From: Ted Ts'o <tytso@mit.edu>
Subject: Re: [PATCH, RFC] Don't do page stablization if
 !CONFIG_BLKDEV_INTEGRITY
Date: Thu, 8 Mar 2012 16:24:12 -0500
Message-ID: <20120308212412.GC11861@thunk.org>
References: <E1S5QTU-0005Cc-Kl@tytso-glaptop.cam.corp.google.com>
 <4F57F523.3020703@redhat.com>
 <4F581BF6.8000305@zabbo.net>
 <20120308155419.GB6777@thunk.org>
 <20120308180951.GB29510@shiny>
 <4F59148A.4070001@panasas.com>
Mime-Version: 1.0
Content-Type: text/plain; charset=us-ascii
Cc: Chris Mason <chris.mason@oracle.com>, Zach Brown <zab@zabbo.net>,
	Eric Sandeen <sandeen@redhat.com>,
	linux-fsdevel@vger.kernel.org, linux-ext4@vger.kernel.org
To: Boaz Harrosh <bharrosh@panasas.com>
Content-Disposition: inline
In-Reply-To: <4F59148A.4070001@panasas.com>
Sender: linux-ext4-owner@vger.kernel.org

On Thu, Mar 08, 2012 at 12:20:26PM -0800, Boaz Harrosh wrote:
> 
> I have a theory of how we can fix that 2-sec wait, by avoiding writeback of
> the last n pages of an inode who's mtime is less then 2-sec. This would
> solve any sequential writer wait penalty, which is Ted's case

That won't work in general, *unless* 2 seconds is enough time that the
appending writer is done writing to that particular 4k page and moved
on to the next 4k block, so nothing touches that page and potentially
blocks for however long it takes for the queues to drain.

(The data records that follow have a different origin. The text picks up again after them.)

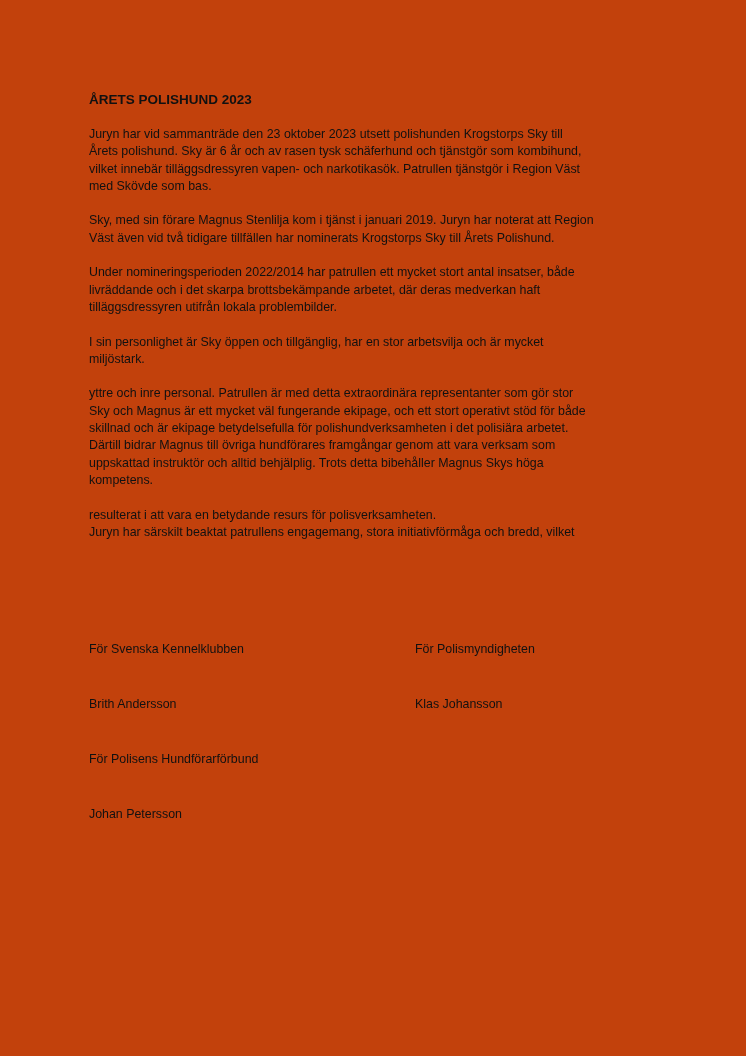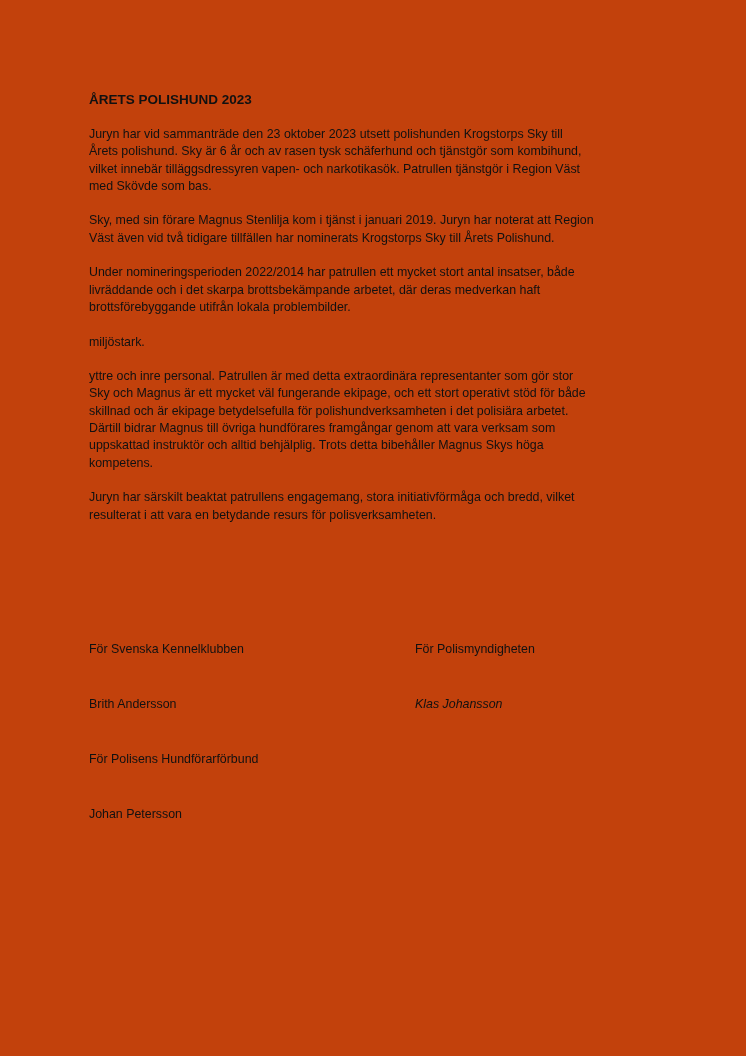--- a/index.html
+++ b/index.html
@@ -73,7 +73,7 @@
     <p class="para">
       <span class="line">Under nomineringsperioden 2022/2014 har patrullen ett mycket stort antal insatser, både</span>
       <span class="line">livräddande och i det skarpa brottsbekämpande arbetet, där deras medverkan haft</span>
-      <span class="line">brottsförebyggande utifrån lokala problembilder.</span>
+      <span class="line">tilläggsdressyren utifrån lokala problembilder.</span>
     </p>
     <p class="para">
       <span class="line">miljöstark.</span>

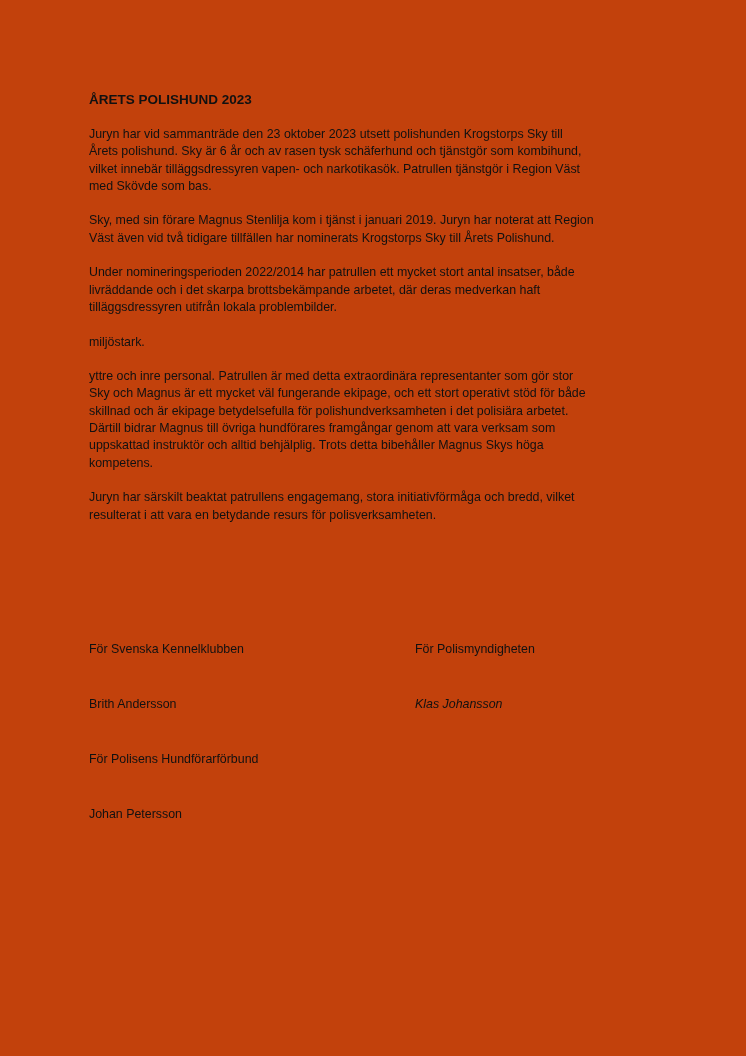--- a/index.html
+++ b/index.html
@@ -76,6 +76,7 @@
       <span class="line">tilläggsdressyren utifrån lokala problembilder.</span>
     </p>
     <p class="para">
+      <span class="line">I sin personlighet är Sky öppen och tillgänglig, har en stor arbetsvilja och är mycket</span>
       <span class="line">miljöstark.</span>
     </p>
     <p class="para">

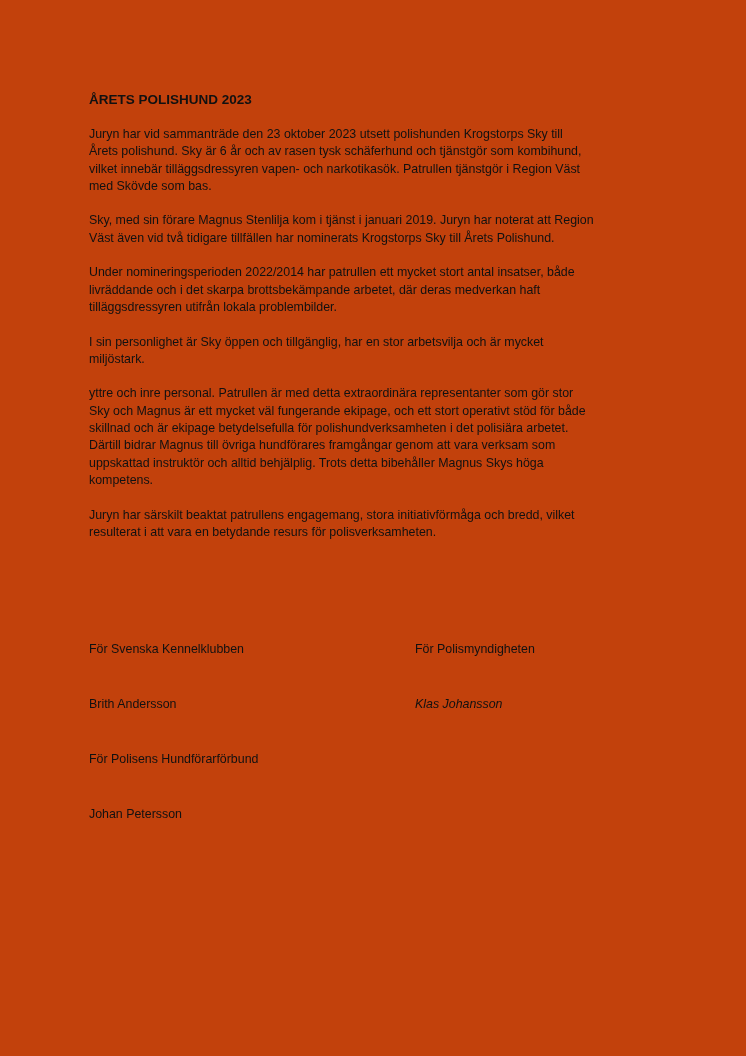--- a/index.html
+++ b/index.html
@@ -88,8 +88,8 @@
       <span class="line">kompetens.</span>
     </p>
     <p class="para">
+      <span class="line">resulterat i att vara en betydande resurs för polisverksamheten.</span>
       <span class="line">Juryn har särskilt beaktat patrullens engagemang, stora initiativförmåga och bredd, vilket</span>
-      <span class="line">resulterat i att vara en betydande resurs för polisverksamheten.</span>
     </p>
   </div>
 

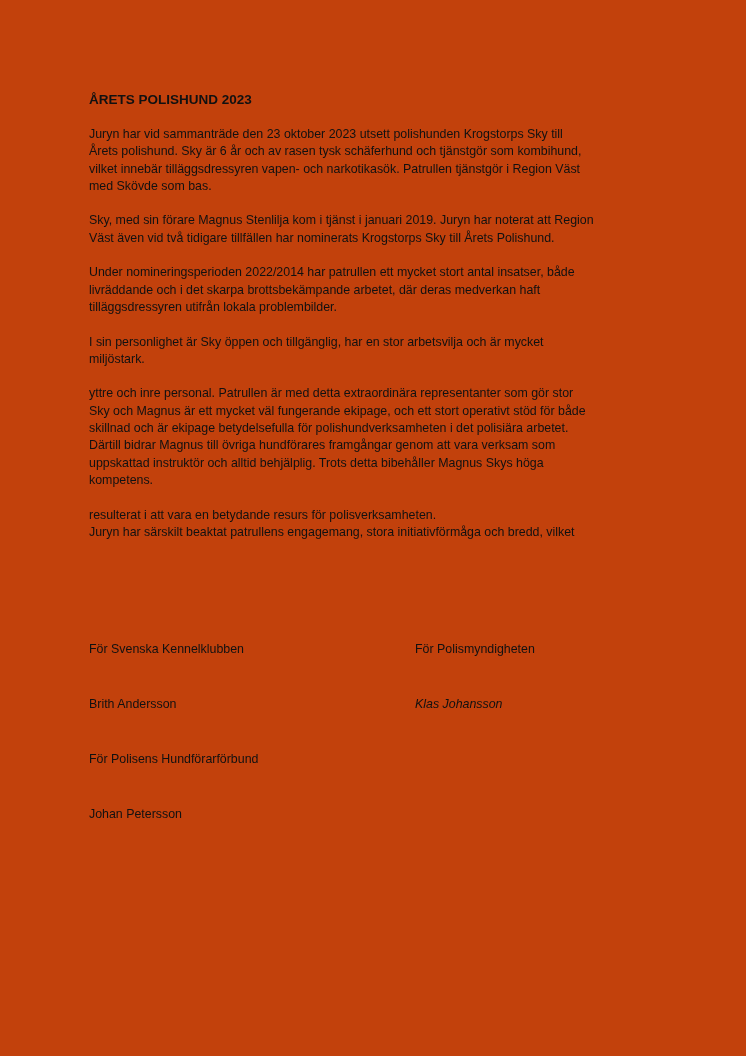--- a/index.html
+++ b/index.html
@@ -97,7 +97,7 @@
   <div class="sig" style="left:415px; top:641px;">För Polismyndigheten</div>
 
   <div class="sig" style="left:89px; top:696px;text-align:right;">Brith Andersson</div>
-  <div class="sig" style="left:415px; top:696px;font-style:italic;">Klas Johansson</div>
+  <div class="sig" style="left:415px; top:696px;">Klas Johansson</div>
 
   <div class="sig" style="left:89px; top:751px;">För Polisens Hundförarförbund</div>
   <div class="sig" style="left:89px; top:806px;">Johan Petersson</div>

Let's take another example, suppose you have a file-backed mmap
region, and you modify the page, and now let's suppose the process is
under enough memory pressure that the page cleaner decides to initiate
writeback of the page.  Now suppose you get unlucky (this is the 1% or
0.1% case; remember, 99th or 99.9 percentile latencies matter), and
you try to modify the page in question again.  ***THUNK*** your
process takes a page fault, and is frozen solid in amber for
potentially seconds until the I/O queues drain.

Hmm.... let's turn this around.  If the issue is checksum calculation,
how about trying to solve this problem in some cases by deferring the
checksum calculation until right before the block I/O layer is going
to schedule the write (i.e., have the I/O submitter provide a callback
function which calculates the checksum, which gets called by the BIO
layer at the very last moment)?

This won't work in all cases (I can see this getting really messy in
the software RAID-5/6 case if you don't want to memory copies) but it
might solve the problem in at least some of the cases where people
care about this.

					- Ted